She thinks again about what she wants for lunch. She pauses once more about what she should get for lunch. A third time about maybe having what she had decided on having when she was leaving the park earlier, a few minutes ago, the number of them that it takes to walk to where she is presently from where she was only several or more moments ago. She is a brisk walker. She suddenly remembers that she has the makings of a nice salad at home. She wonders for a moment why she would have forgotten about that. She stops considering that immediately as she turns and gazes onto a male pigeon chasing a female pigeon, all puffed up as he is, strutting, as he does, she says we say, thinks about how we say what we do about birds and men, the walk they walk when they are on call to mate, thinking, as she does, that the pigeon does look a lot like the peacock she had seen once on the grounds of the Cathedral of Saint John the Divine, uptown, near Columbia–when was she last there? She does not ask. It must, though, pass in mind, as thoughts often pass in mind, where exactly in mind do they course through the synapses; she expresses herself as she does often somehow under the words she would have spoken if they had found their way to being said. What is it to say what wants to say, to say what means to say, words never saying, never meaning, what then do they do, the words we speak she speaks, saying at, is it that words never mean what they say at or words never say what they mean at, she cannot remember this, what her friend Addie had said to her one time, how long ago was it, when she was an undergraduate, a seminar in Faulkner, she was there and so was Addie.

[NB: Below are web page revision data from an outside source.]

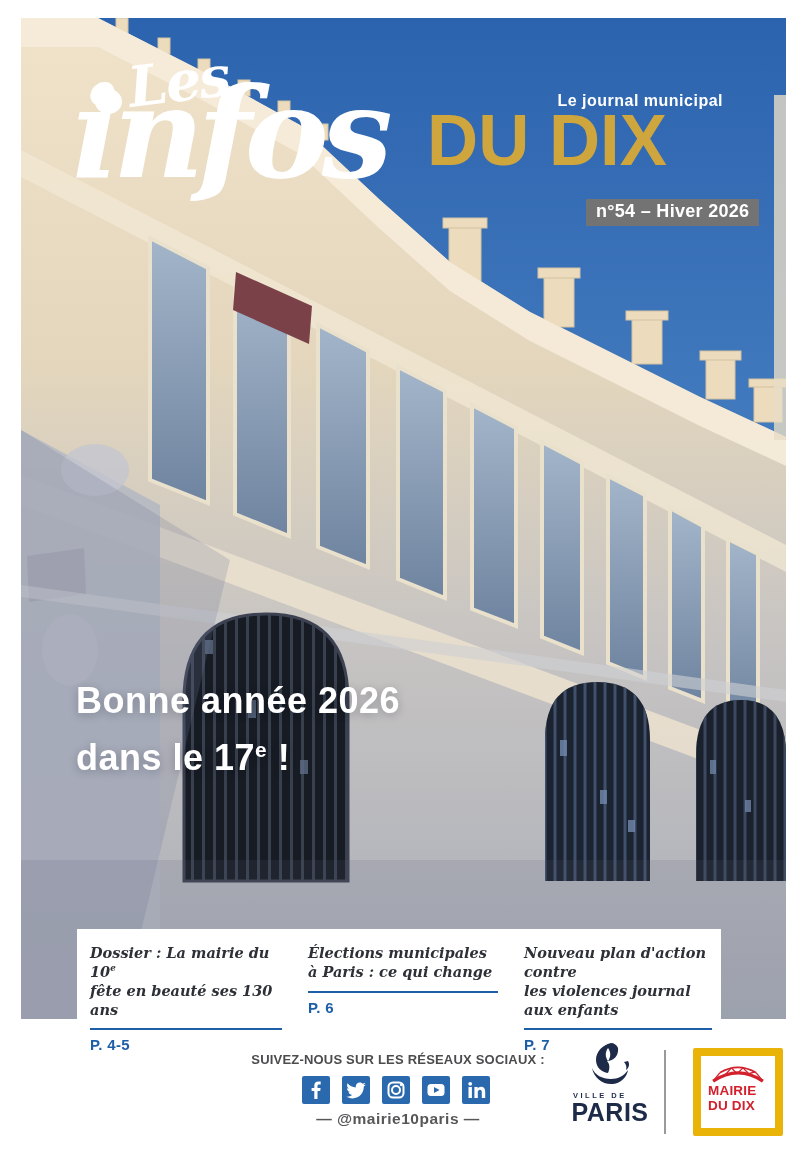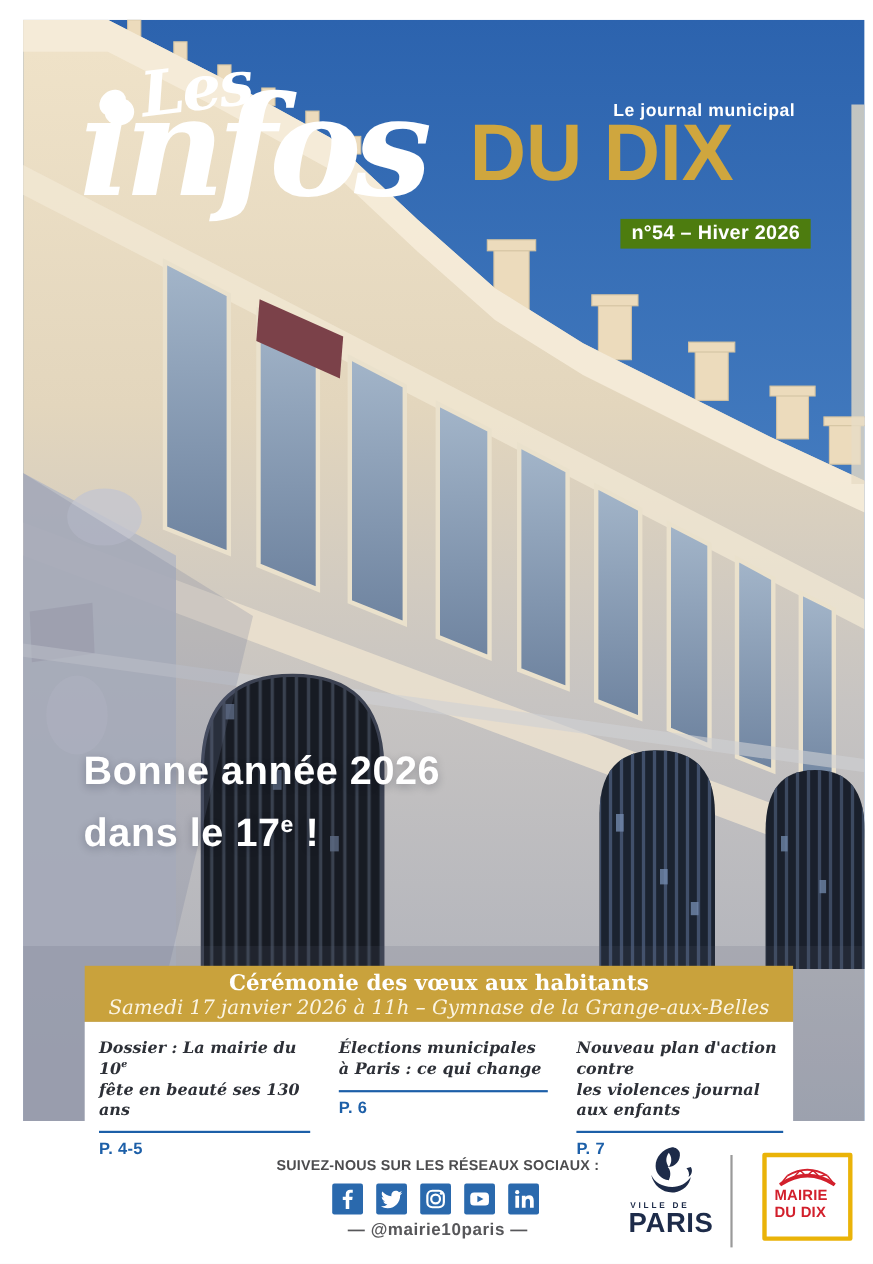"n°54 – Hiver 2026" .issue-badge { background: #4d7c0f -> #737373; left: 564px -> 586px }
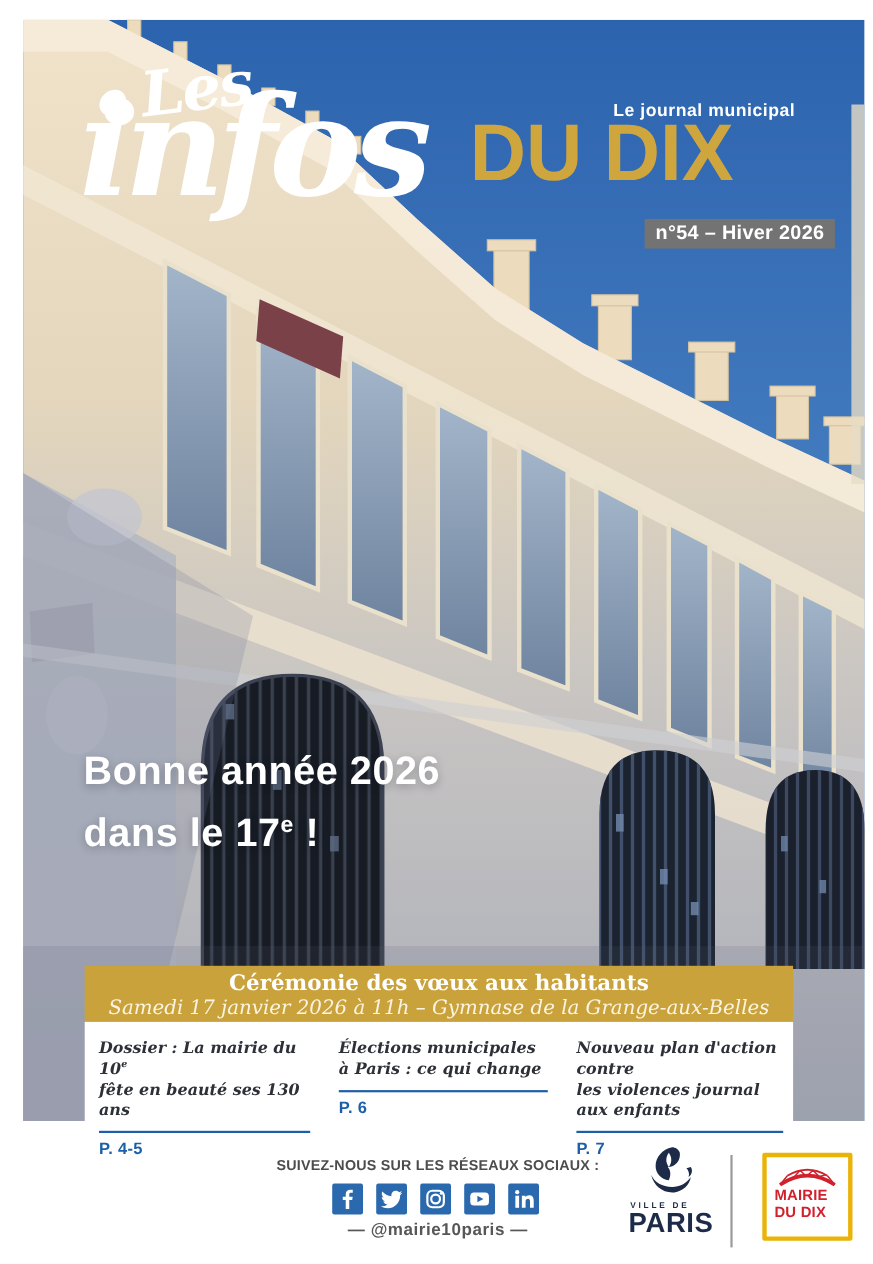"Cérémonie des vœux aux habitants" div.event-banner { html: <div> <div>Cérémonie des vœux aux habitants</div> <div>Samedi 17 janvier 2026 à 11h – Gymnase de la Grange-aux-Belles</div> </div> -> none }
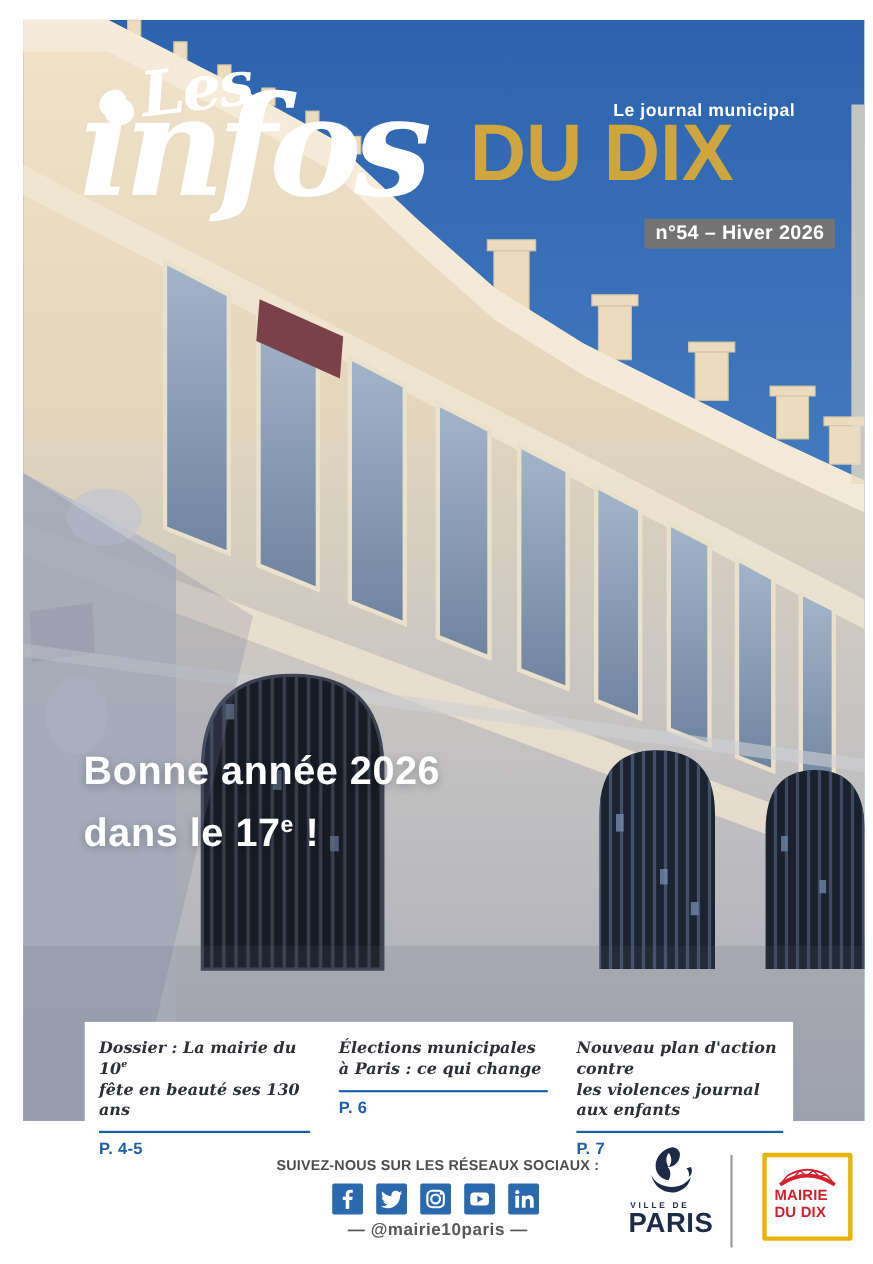"MAIRIE" .mairie-box { border: 4px solid #eab308 -> 8px solid #eab308 }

She stops and turns away from where she was going, the direction she taking to get to the Chinese take-out where she was going to buy a chicken and broccoli lunch with hot and sour soup. Instead of continuing on to the take-out, she sits on a bench at the perimeter of another part of the park she was just sitting in and writing, yes, again , to sit to write. This time she sits and writes about what she was just thinking, about men and peacocks and pigeons and strutting and Saint John the Divine and coffee at the Hungarian Pastry shop on Amsterdam with friends who were completing their MFA at Columbia; a party she had been to on Riverside one night, reading poetry, everybody was, her own, she did, and later with numbers exchanged, never dialed. How many years has it been, and how long has it been since she last spoke to any of them she had been so fast and thick with for a time?
She recalls a story her mother used to relay to her, and to others, about a time they were all at her mother’s mother’s sister’s summer house by the lake in Pittsfield, and how in the lawn out back that wound down to the lake, the house on a hill, she had seen a rabbit and how at four, was it four that she was, she wonders? Anyway, at four on the lawn out back she saw a rabbit and said, “Look, a rabbit. In my whole life, I never saw a rabbit.”